It’s based on a protein — known as trowaglerix — in the venom of a common pit viper found in Southeast Asia, Tropidolaemus wagleri. That snake is native to Indonesia, Malaysia, Singapore, Thailand and Vietnam. It’s more commonly called Wagler’s pit viper, but is also sometimes referred to as a temple pit viper.
According to the AHA, scientists do not understand why the other venom medicines cause severe bleeding in patients. Meanwhile, the trowaglerix-based treatment has been tested in mice, which were then slower to form blood clots and “did not bleed longer than untreated mice.”
The next step is testing in other animals and then eventually human trials.
The drug developers, from National Taiwan University, are still working to make the medication last longer in the patient’s body and are tweaking the design to make sure the venom-based drug interacts only with the targeted protein on the platelet surface, called GPVI, “and not other proteins, which can cause unintended reactions,” co-author Jane Tseng said in the AHA statement.

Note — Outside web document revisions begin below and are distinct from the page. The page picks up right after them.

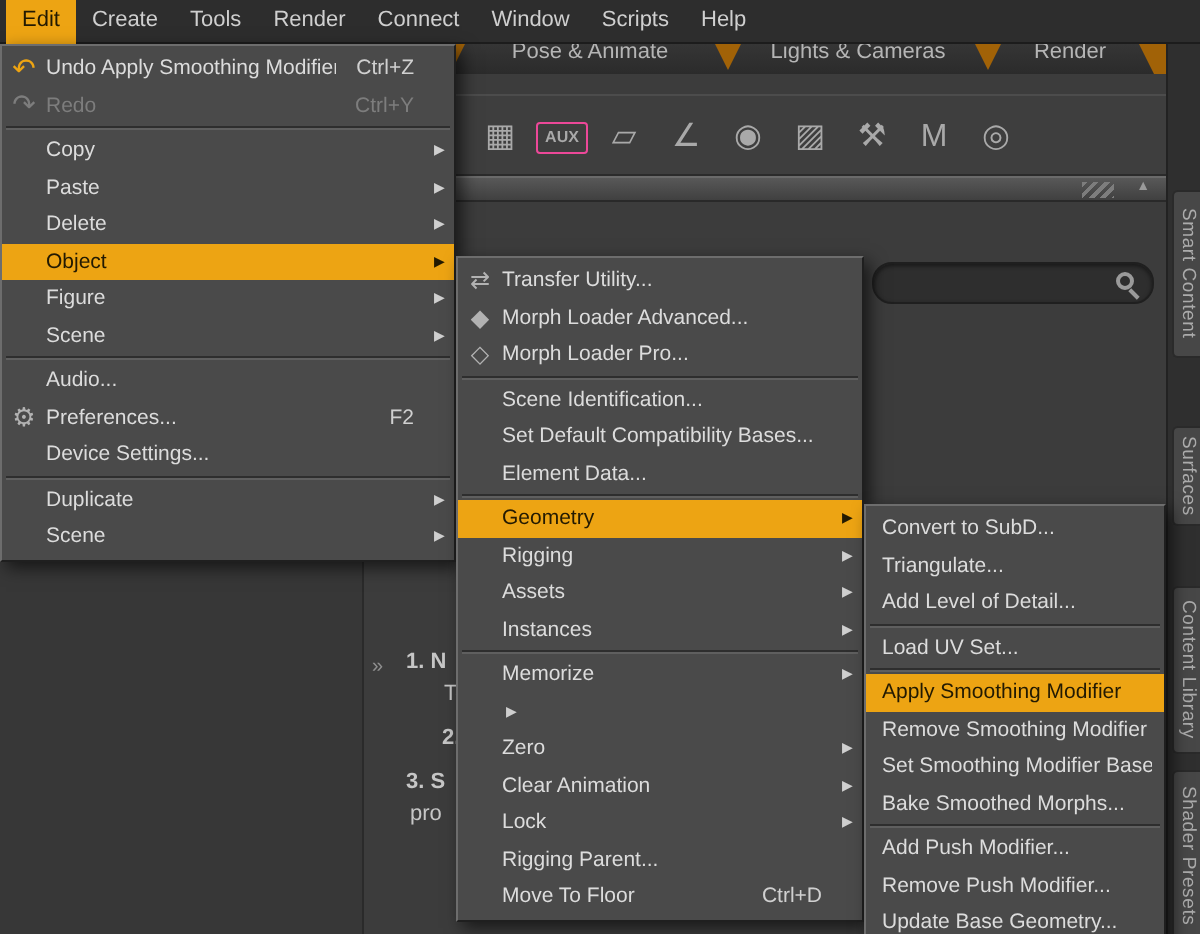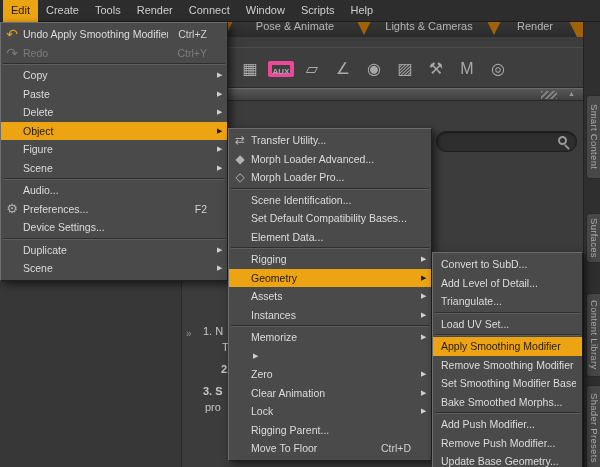"AUX" .ticon.txt { border: 4px solid #ec4899 -> 1px solid #ec4899 }
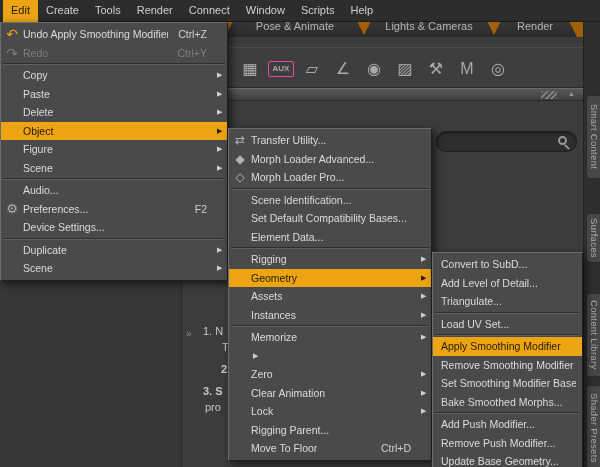"Rigging" div.mrow { order: before "Geometry" -> after "Geometry" }
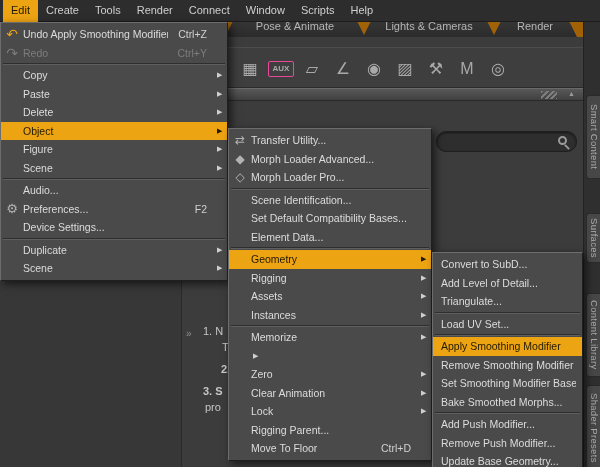"Add Level of Detail..." div.mrow { order: before "Triangulate..." -> after "Triangulate..." }
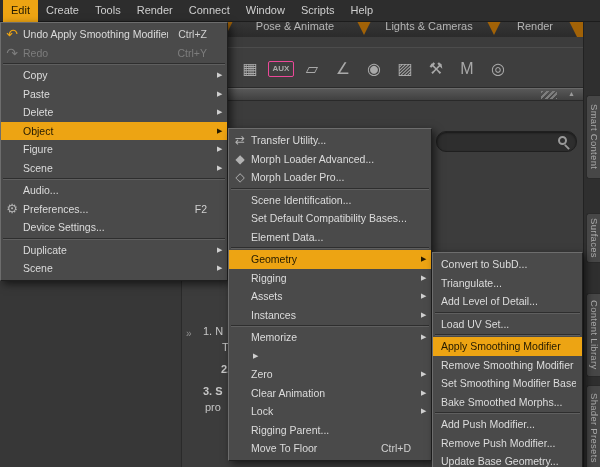"1. N" .frag-1 { font-weight: normal -> bold }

Platelets are just one type of cell in the blood, the others being red and white blood cells. The red blood cells are the ones that carry oxygen to the tissues throughout the body, while the white blood cells are part of the body’s defenses — the immune system — and protect against foreign invaders. Our bodies use platelets to clot the blood. Our blood also contains a liquid called plasma, which is made up of water, proteins, hormones, sugar and other substances.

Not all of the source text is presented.